- **Assignment**: Retype exactly the lines of the listing below from the one with "Bumper incl. branch" through the last, both included, and leave every picture out.

- **Information given**:

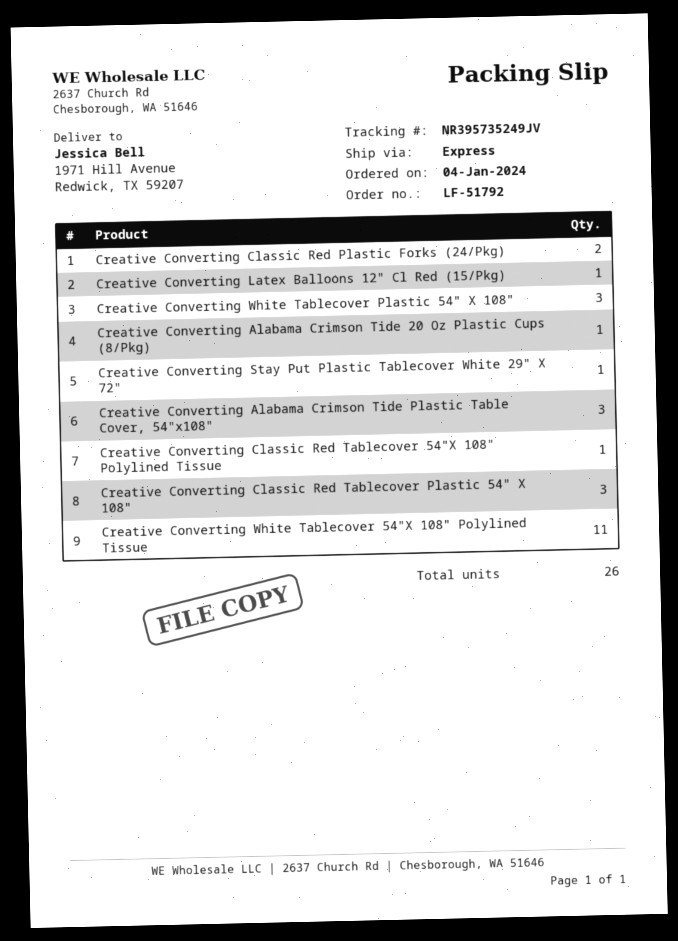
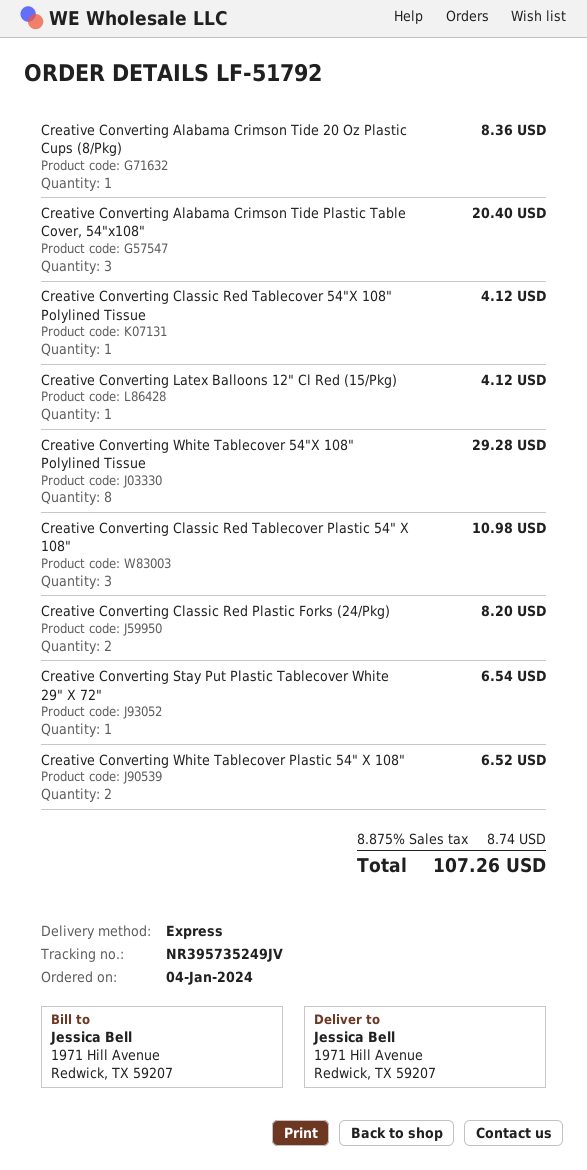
Creative Converting White Tablecover Plastic 54" X 108": 3 -> 2
Creative Converting White Tablecover 54"X 108" Polylined Tissue: 11 -> 8

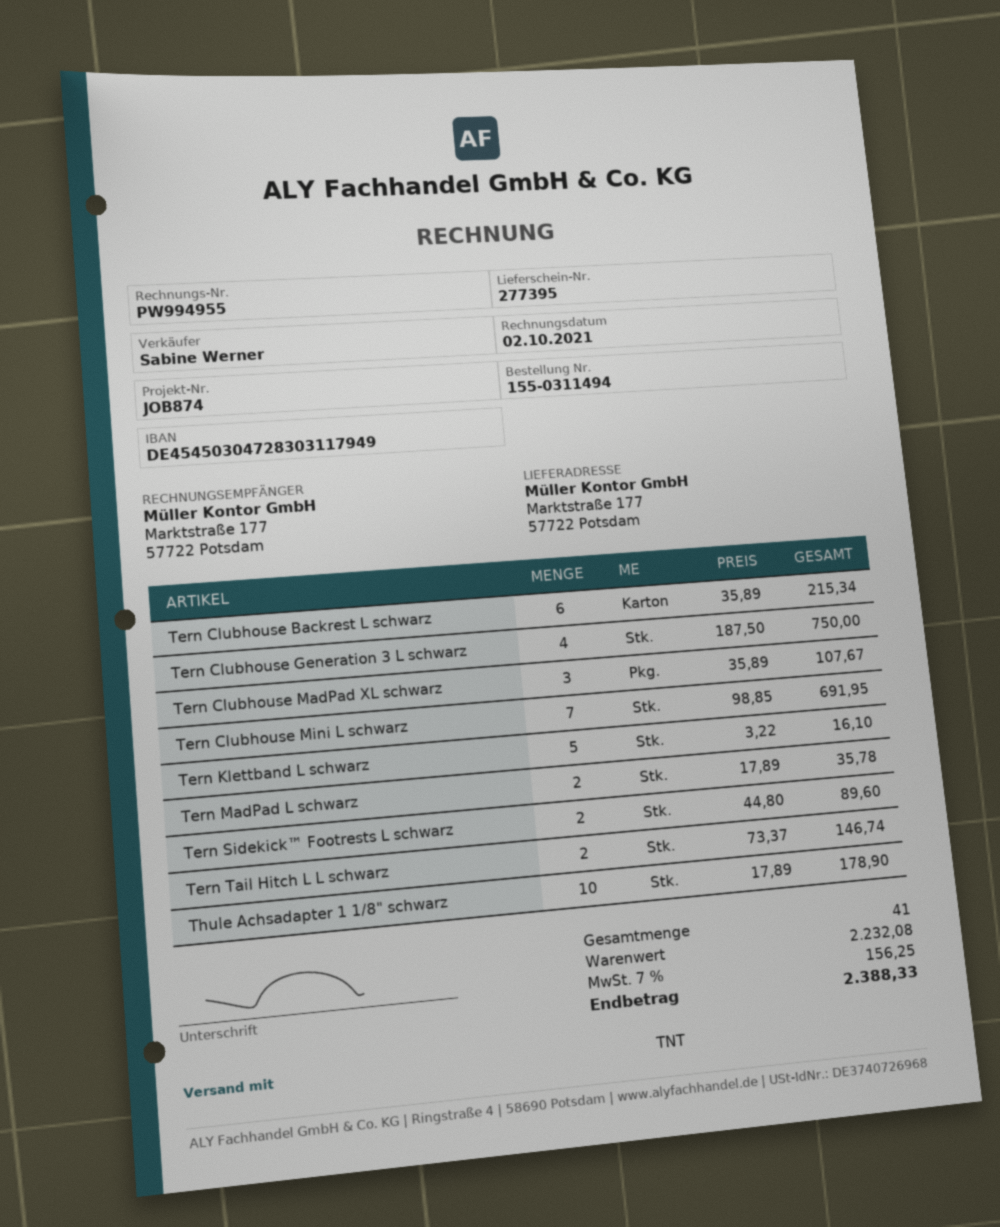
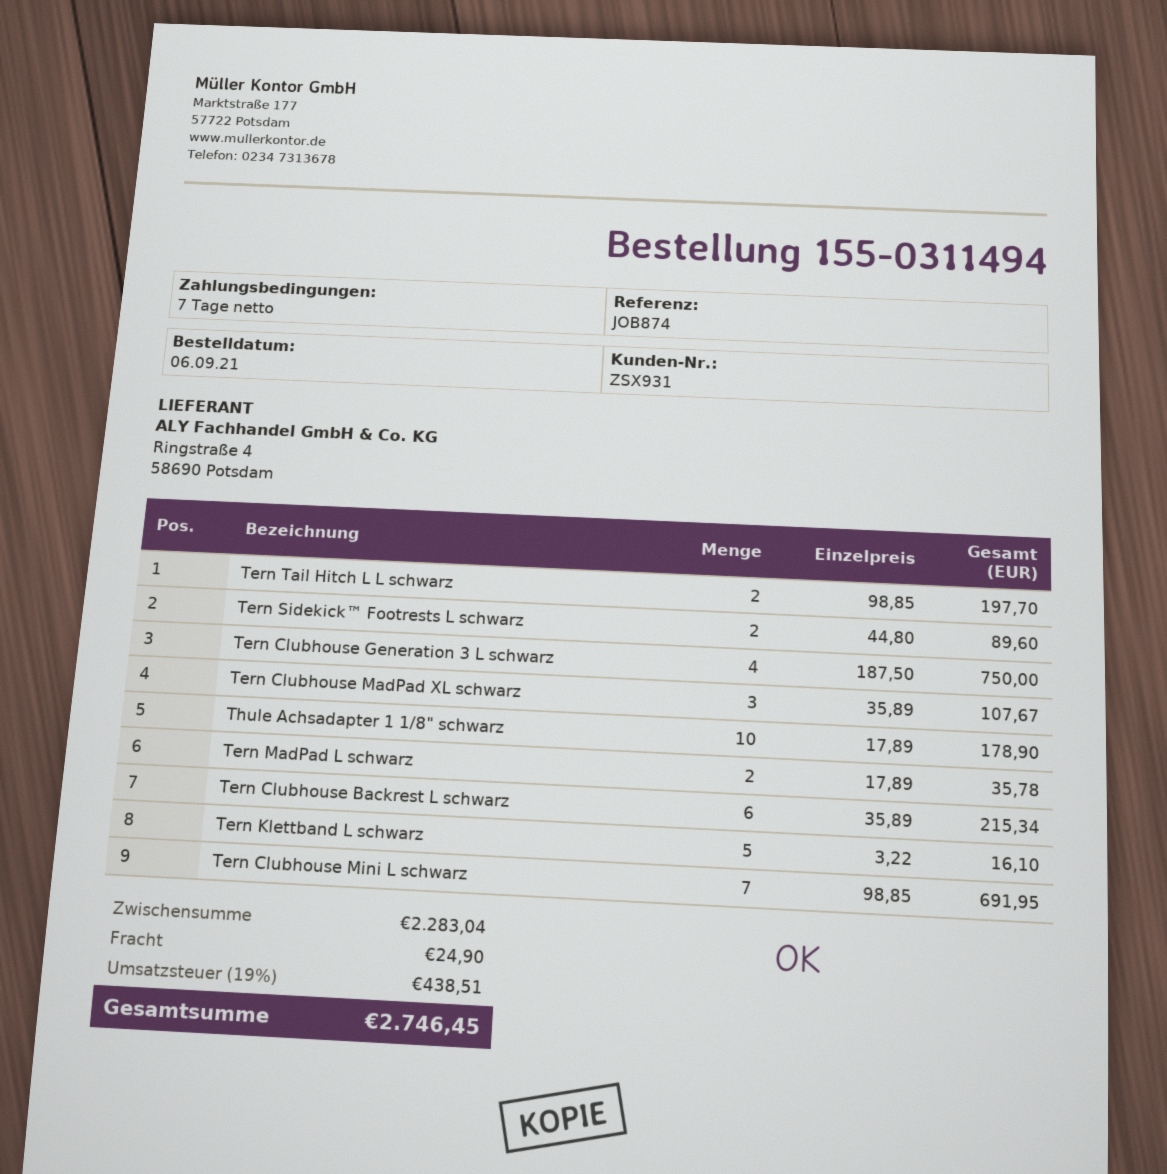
Tern Tail Hitch L L schwarz: 2 x 73.37 = 146.74 -> 2 x 98.85 = 197.70
subtotal: 2232.08 -> 2283.04
shipping: none -> 24.90
tax: 7% = 156.25 -> 19% = 438.51
total: 2388.33 -> 2746.45

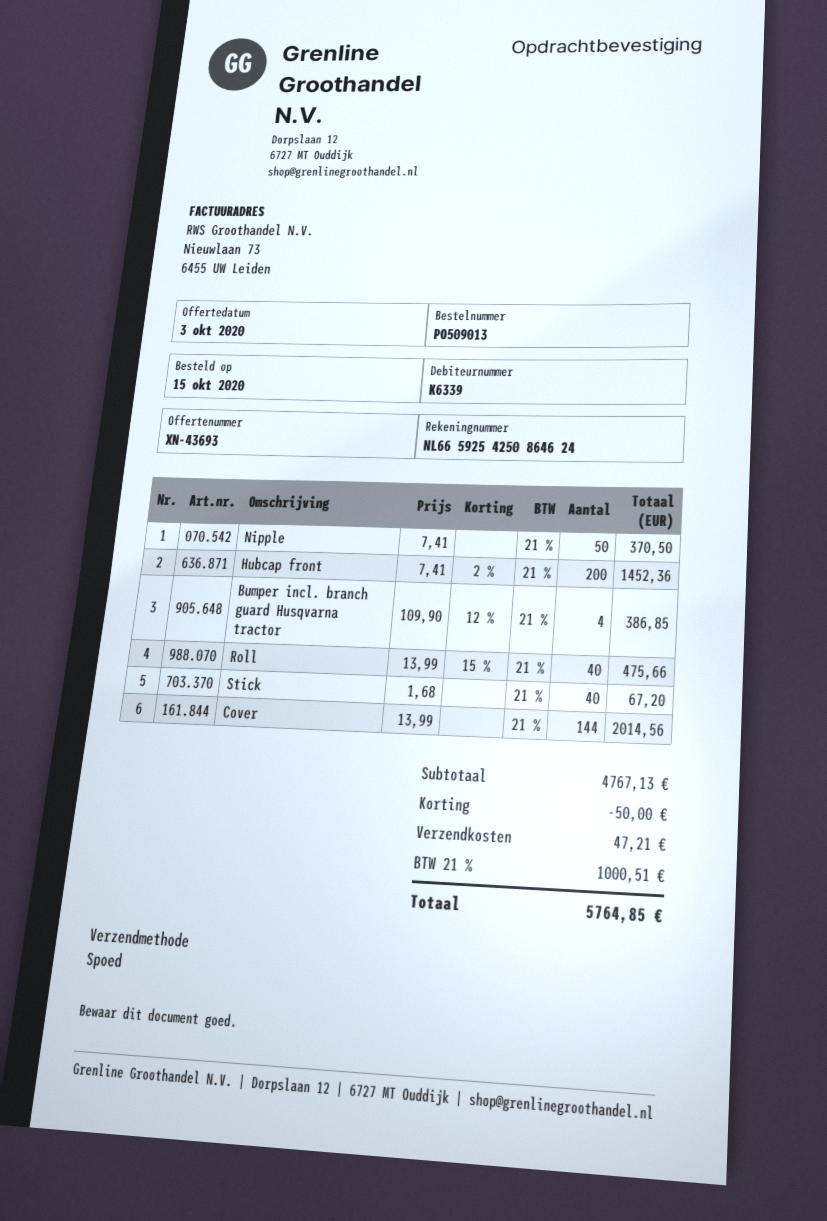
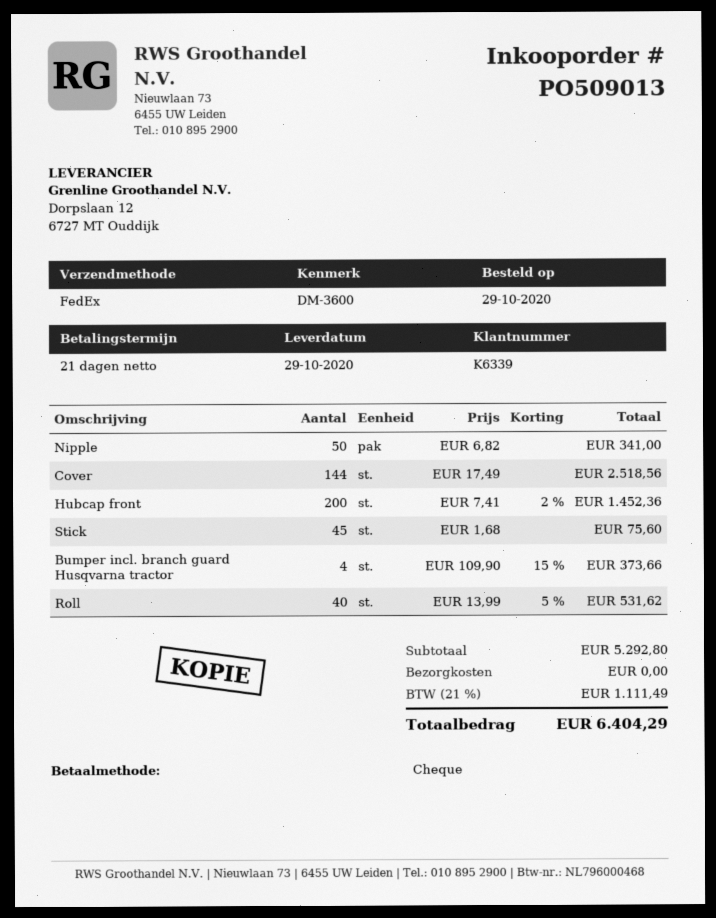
order date: 2020-10-15 -> 2020-10-29
shipping method: express -> FedEx
Nipple: 50 x 7.41 = 370.50 -> 50 x 6.82 = 341.00
Bumper incl. branch guard Husqvarna tractor: 4 x 109.90 - 12% = 386.85 -> 4 x 109.90 - 15% = 373.66
Roll: 40 x 13.99 - 15% = 475.66 -> 40 x 13.99 - 5% = 531.62
Stick: 40 x 1.68 = 67.20 -> 45 x 1.68 = 75.60
Cover: 144 x 13.99 = 2014.56 -> 144 x 17.49 = 2518.56
subtotal: 4767.13 -> 5292.80
discount: 50.00 -> none
shipping: 47.21 -> 0.00
tax: 21% = 1000.51 -> 21% = 1111.49
total: 5764.85 -> 6404.29

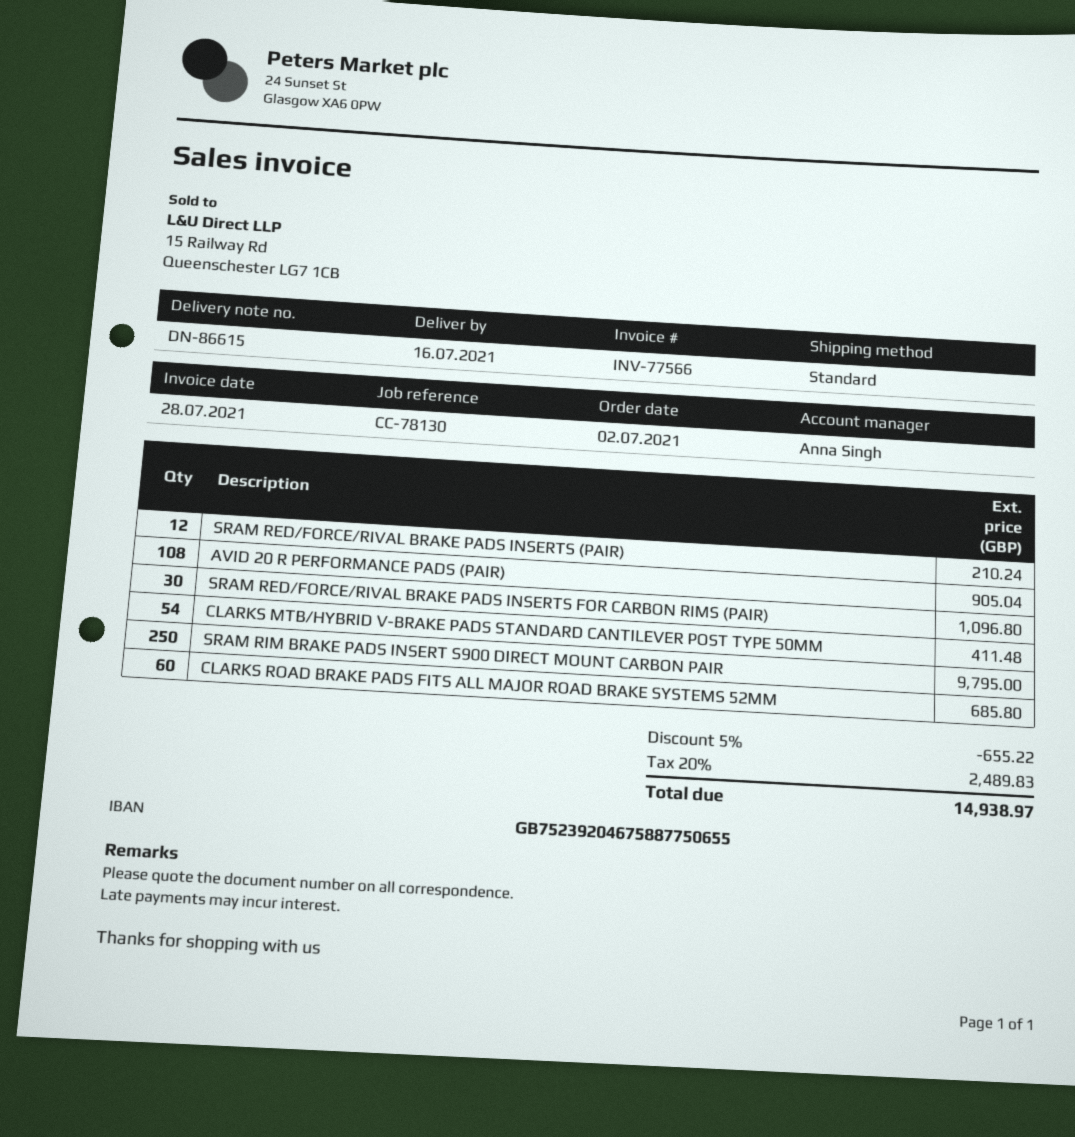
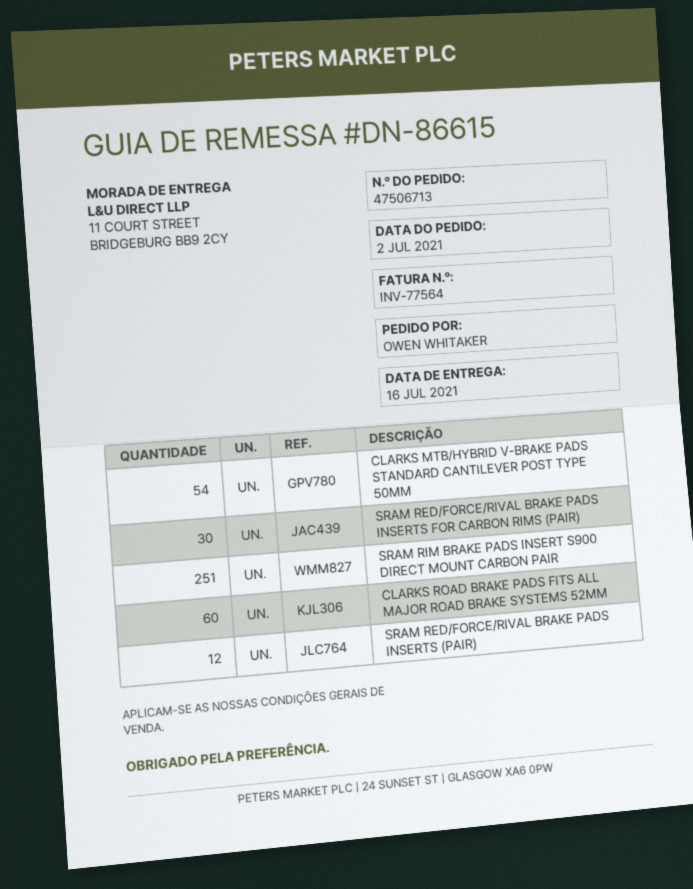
invoice number: INV-77566 -> INV-77564
AVID 20 R PERFORMANCE PADS (PAIR): 108 -> none
SRAM RIM BRAKE PADS INSERT S900 DIRECT MOUNT CARBON PAIR: 250 -> 251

- **Output for this exercise**:
Bumper incl. branch guard Husqvarna tractor: 4 x 109.90 - 12% = 386.85 -> 4 x 109.90 - 15% = 373.66
Roll: 40 x 13.99 - 15% = 475.66 -> 40 x 13.99 - 5% = 531.62
Stick: 40 x 1.68 = 67.20 -> 45 x 1.68 = 75.60
Cover: 144 x 13.99 = 2014.56 -> 144 x 17.49 = 2518.56
subtotal: 4767.13 -> 5292.80
discount: 50.00 -> none
shipping: 47.21 -> 0.00
tax: 21% = 1000.51 -> 21% = 1111.49
total: 5764.85 -> 6404.29

invoice number: INV-77566 -> INV-77564
AVID 20 R PERFORMANCE PADS (PAIR): 108 -> none
SRAM RIM BRAKE PADS INSERT S900 DIRECT MOUNT CARBON PAIR: 250 -> 251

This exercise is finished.